BRIEF -
Once you find the line that contains "5. SOAs respond" in the entries below, give it again along with every following line, unchanged, through the final one.

(Revision comparison data)
-=-=-
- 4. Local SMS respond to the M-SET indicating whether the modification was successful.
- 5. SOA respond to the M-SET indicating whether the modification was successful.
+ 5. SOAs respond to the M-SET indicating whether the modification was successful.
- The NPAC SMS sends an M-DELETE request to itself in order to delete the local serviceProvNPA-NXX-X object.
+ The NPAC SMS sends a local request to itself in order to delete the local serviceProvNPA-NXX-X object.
-=-=-
EXPECTED OUTPUT -
+ 5. SOAs respond to the M-SET indicating whether the modification was successful.
- The NPAC SMS sends an M-DELETE request to itself in order to delete the local serviceProvNPA-NXX-X object.
+ The NPAC SMS sends a local request to itself in order to delete the local serviceProvNPA-NXX-X object.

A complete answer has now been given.